Since 1896 there has been a permanent circus building on Kaiser-Wilhem-Platz / Königstraße (today Universitätsplatz) in Magdeburg, in which a provisional cinema was built in 1907 by a master stonemason Joh. Fr. Meyer on behalf of a “Lichtspieltheater-Aktien-Gesellschaft”. the “Varieté-Theater” with cinematograph theater, as it is called in 1909/1910. It can be used when there are no circus performances. For this purpose, half of the auditorium is divided and the arena covered with a wooden floor.

The Blumenfeld brothers also made frequent guest appearances in the Magdeburg circus building, in 1904, 1911 and 1913, and the desire arose to acquire this building. A permanent location a little further west than Guhrau could be very useful for Circus Blumenfeld, especially since such a large area as in Magdeburg. Ulrich Blumenfeld was almost 12 years old when his father and his brothers leased the Magdeburg circus grounds for 30 years on April 1, 1914 and bought the Cicus building. It is an expensive and important project that the Blumenfeld brothers are getting into with their first performance on March 14th. Tragically, just a few months later, the outbreak of World War I is already at great risk. Artists and horses are being drafted, and the circus has practically had to stop working. In the war years there were only a few own performances and instead frequent renting of the premises to other circuses or for large events.
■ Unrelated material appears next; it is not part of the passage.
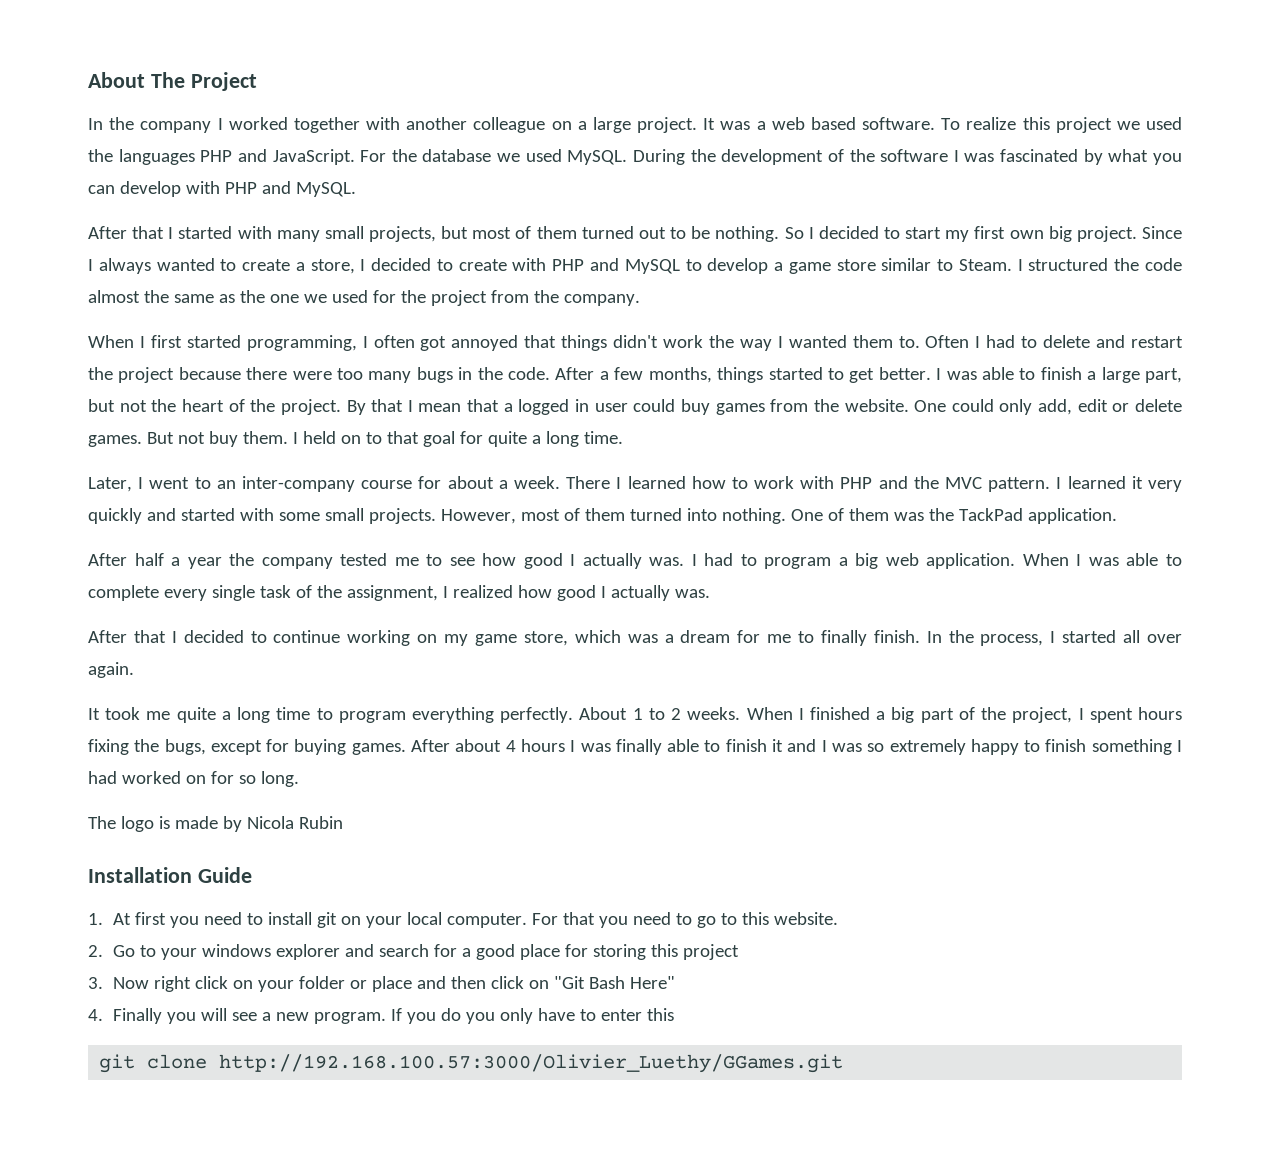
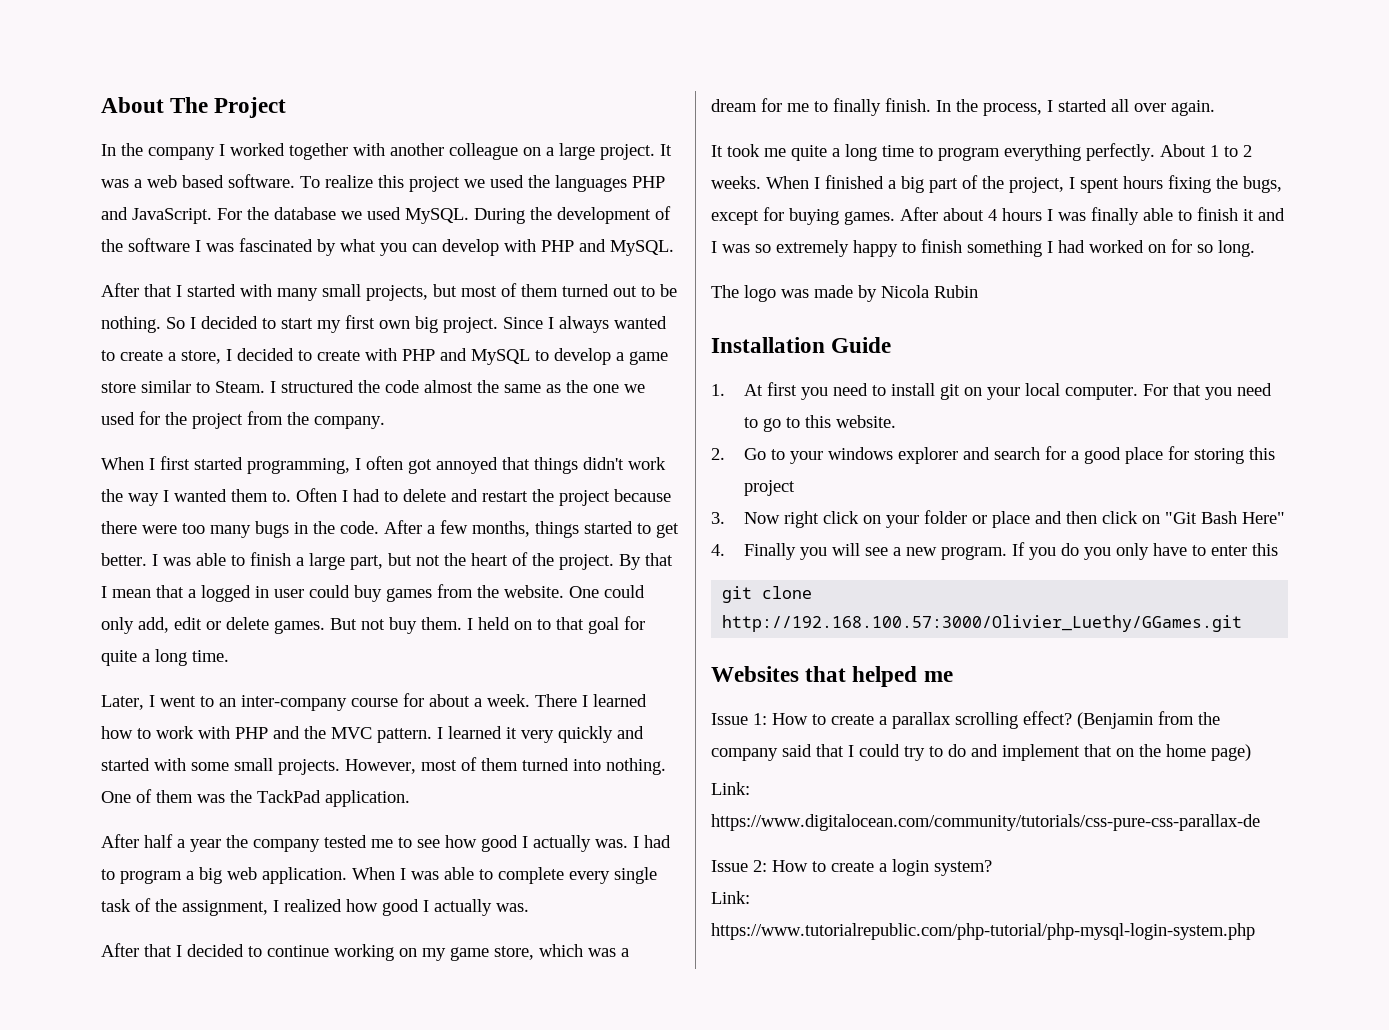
[158,816,170,829] is -> [781,289,809,298] was
(844, 1063) none -> [711,666,953,687] [711,711,1220,729] [711,744,1251,761] [711,782,750,795] [711,814,1260,831] [711,859,992,876] [711,891,750,904] [711,923,1255,940] // Websites that helped me // Issue 1: How to create a parallax scrolling effect? (Benjamin from the company said that I could try to do and implement that on the home page) // Link: https://www.digitalocean.com/community/tutorials/css-pure-css-parallax-de // Issue 2: How to create a login system? // Link: https://www.tutorialrepublic.com/php-tutorial/php-mysql-login-system.php

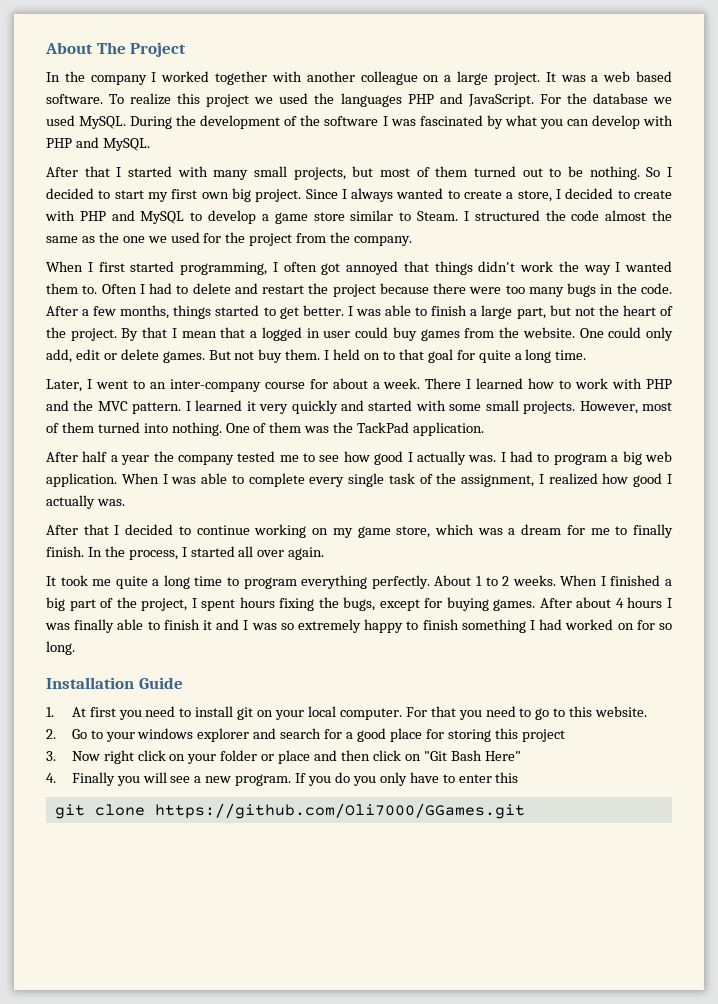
[711,285,978,302] // The logo was made by Nicola Rubin -> (75, 648) none
[722,615,1243,632] [711,666,953,687] [711,711,1220,729] [711,744,1251,761] [711,782,750,795] [711,814,1260,831] [711,859,992,876] [711,891,750,904] [711,923,1255,940] http://192.168.100.57:3000/Olivier_Luethy/GGames.git // Websites that helped me // Issue 1: How to create a parallax scrolling effect? (Benjamin from the company said that I could try to do and implement that on the home page) // Link: https://www.digitalocean.com/community/tutorials/css-pure-css-parallax-de // Issue 2: How to create a login system? // Link: https://www.tutorialrepublic.com/php-tutorial/php-mysql-login-system.php -> [154,803,525,819] https://github.com/Oli7000/GGames.git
Gisela and Dietmar Winkler write in their book’Die Blumenfelds. Schicksale einer jüdischen Zirkusfamilie‘: “By dissolving their own company, the Blumenfeld brothers had only become landlords and were looking for new business areas that they found in the cinema after corresponding conversions had already been made. In later documents, both Hermann Blumenfeld and his son Ulrich are listed as cinema owners. The cinema was called in 1920 ‘Zirkus-Lichtspiele’ and in 1925 it was only referred to as ‘Circus’ in an advertisement under the heading ‘Magdeburger Lichtspiele’. If you can follow a message in the ‘Artist’, the cinema now dominated: ‘In the Gebr. Blumenfeld’s circus building on Königstrasse there have been light shows for a long time, which are only interrupted by circus guest performances.’
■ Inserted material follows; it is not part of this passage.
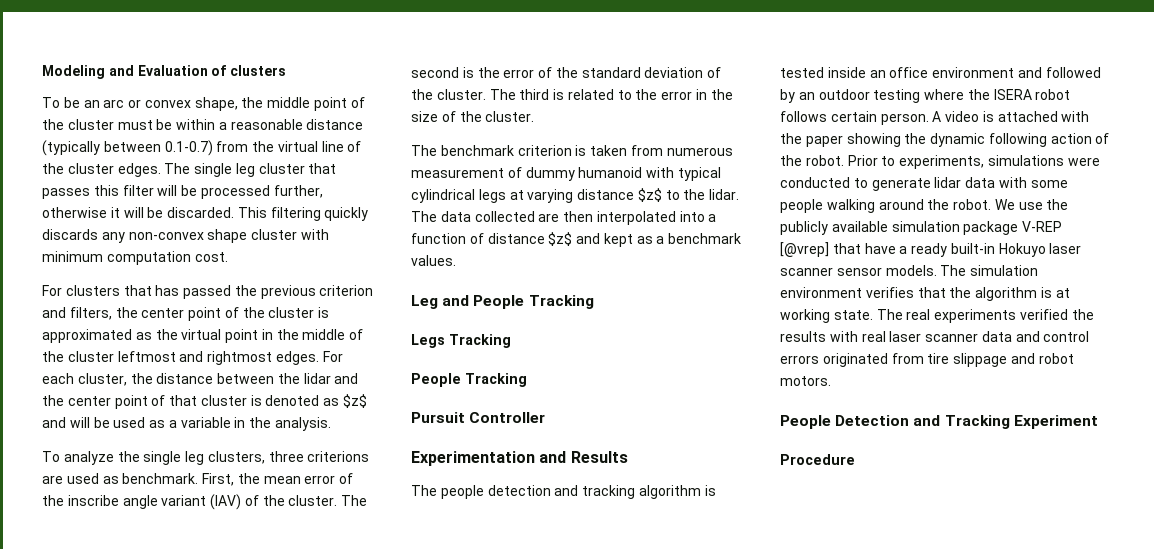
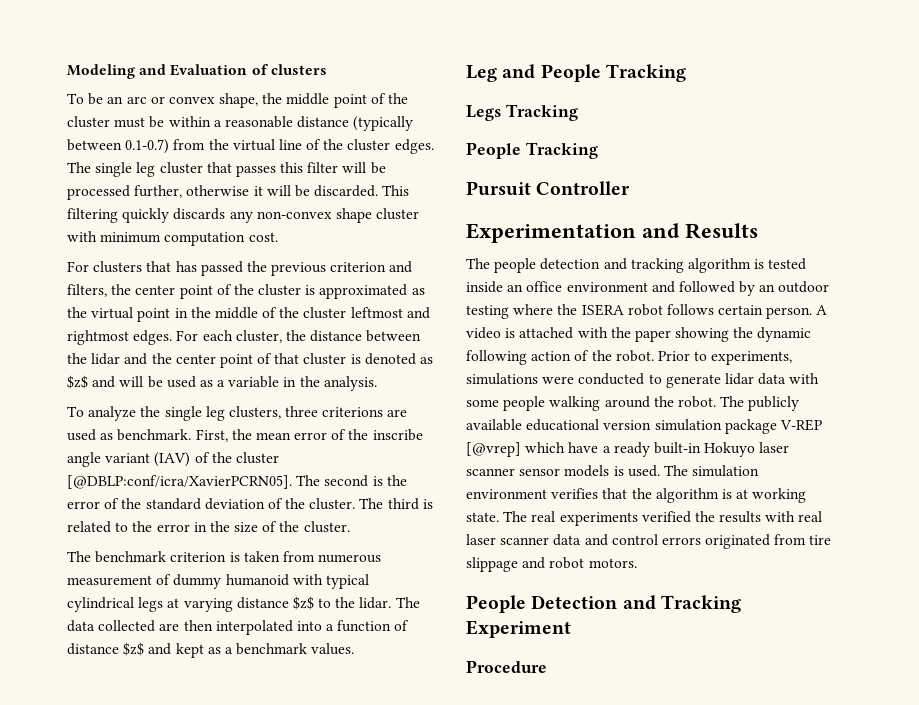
[288,495,338,506] cluster. -> [235,452,279,464] [67,475,292,489] cluster [@DBLP:conf/icra/XavierPCRN05].
[994,199,1069,210] [780,221,888,235] We use the publicly available -> [720,396,800,411] [466,419,652,431] The publicly available educational version
[832,243,861,254] that -> [525,442,566,453] which
[885,265,937,276] models. -> [564,465,660,477] models is used.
Some members of the family lived in houses near to the circus building. In front of on of those houses one can nowadays find several so-called ‘Stolpersteine’ with the names of several members of the Blumenfeld family who were all killed by the Nazi’s during the Second World War. During that war the heavy bombing of Magdeburg in the night of the 16th of January 1945 hit the circus building and damage it so badly that is never rebuild.

The Blumenfeld Family had a heritage of 117 years of circus in their DNA. It was brutally put to an end and wiped out in just twelve years of National Socialism.